A Quaresma é uma oportunidade para crescer diante de Deus, protagonizando sentimentos e gestos que denotem vontade em querer imitar Jesus Cristo, que viveu de forma radical o seu amor pela humanidade, não fazendo acepção de pessoas e doando a sua vida por todos. E como é difícil conjugar e concretizar, na primeira pessoa, um amor completamente gratuito que não actua em função do benefício esperado, mas apenas pela satisfação própria de fazer o bem!

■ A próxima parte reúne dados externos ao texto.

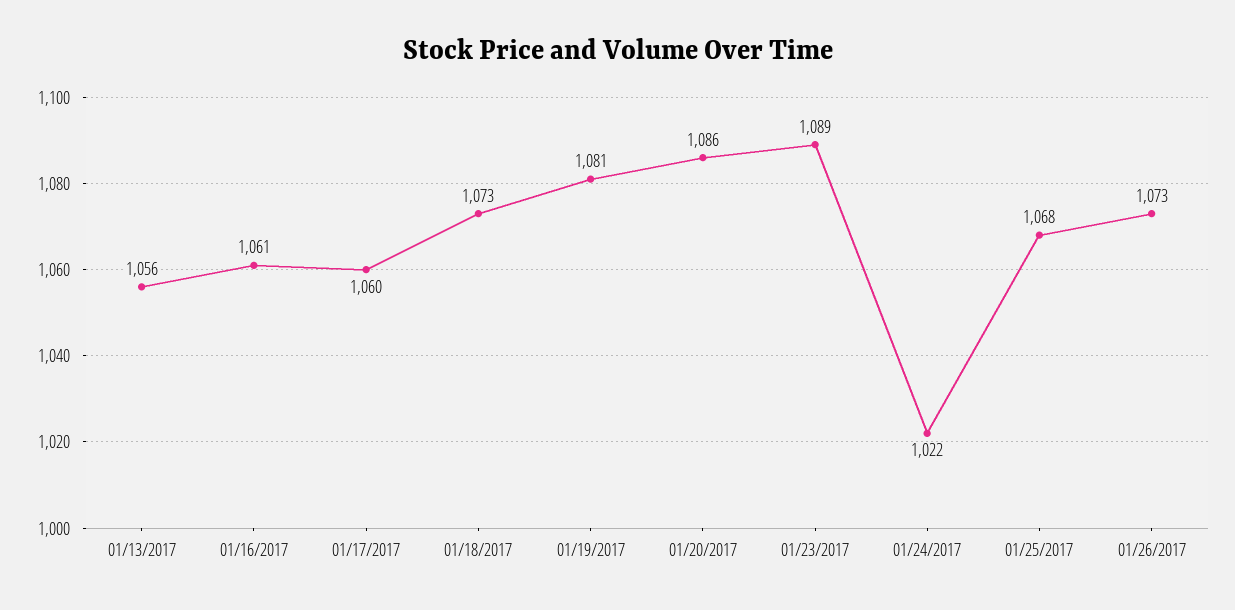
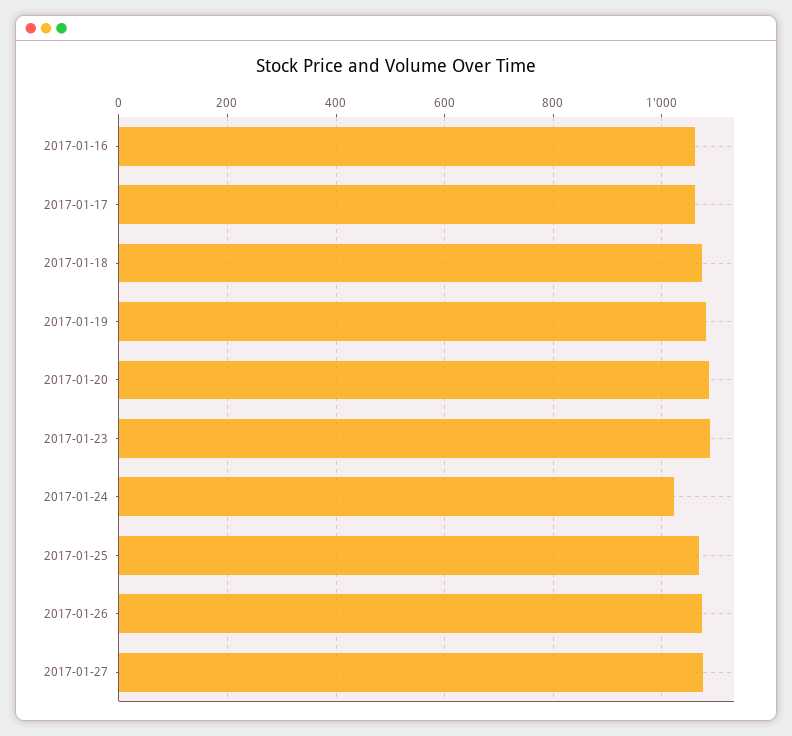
01/13/2017: 1056 -> none
2017-01-27: none -> 1080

Para nos ajudar nessa reflexão, D. António Couto partiu de três “ensinamentos” rabínicos…
a) Os três amigos
Um homem tinha três amigos, a quem distinguia hierarquicamente, segundo o “tempo gasto” com cada um: com o primeiro existia uma proximidade muito grande, sendo a grande referência, o mais íntimo e inseparável; o segundo era um amigo com quem confraternizava de vez em quando; o terceiro, e último, era alguém que só raramente via.
Um dia, este homem recebe uma intimação para se apresentar diante do rei. Aflito, sem saber como apresentar-se e com medo de ir sozinho, recorre aos amigos citados: o mais íntimo, o primeiro, desculpa-se, dizendo que estará sempre com ele, menos nessa ida ao rei; o segundo afirma-se com alguma disponibilidade, mas avisa-o que só o acompanhará até à porta; o terceiro, aquele que raramente encontrava, foi o que se prontificou de imediato para o acompanhar.
Interpretação: o homem é cada um de nós; o rei que convoca é Deus; o momento para esse encontro é a morte; o primeiro amigo são todas as ocupações e preocupações, que nos acompanham, mas que desaparecem na morte; o segundo são os familiares e amigos, que acompanham, mas ficam à porta do cemitério; o terceiro é o bem, as boas obras, o amor gratuito, que acompanham para a eternidade.
Conclusão: às vezes é preciso reescalonar ou até inverter a ordem dos amigos, porque só o amor puro, que não se vive para receber algo em troca, é decisivo. Tal como no-lo recorda S. Paulo: tudo passa, só o amor permanece.
b) O morto e o ferido
Um mestre, aquando de um ensinamento sinagogal, desafia os seus discípulos a responderem à questão: “no caminho, diante de um homem já cadáver e de um homem ferido, qual socorrer primeiro?”. A resposta foi unânime: o ferido!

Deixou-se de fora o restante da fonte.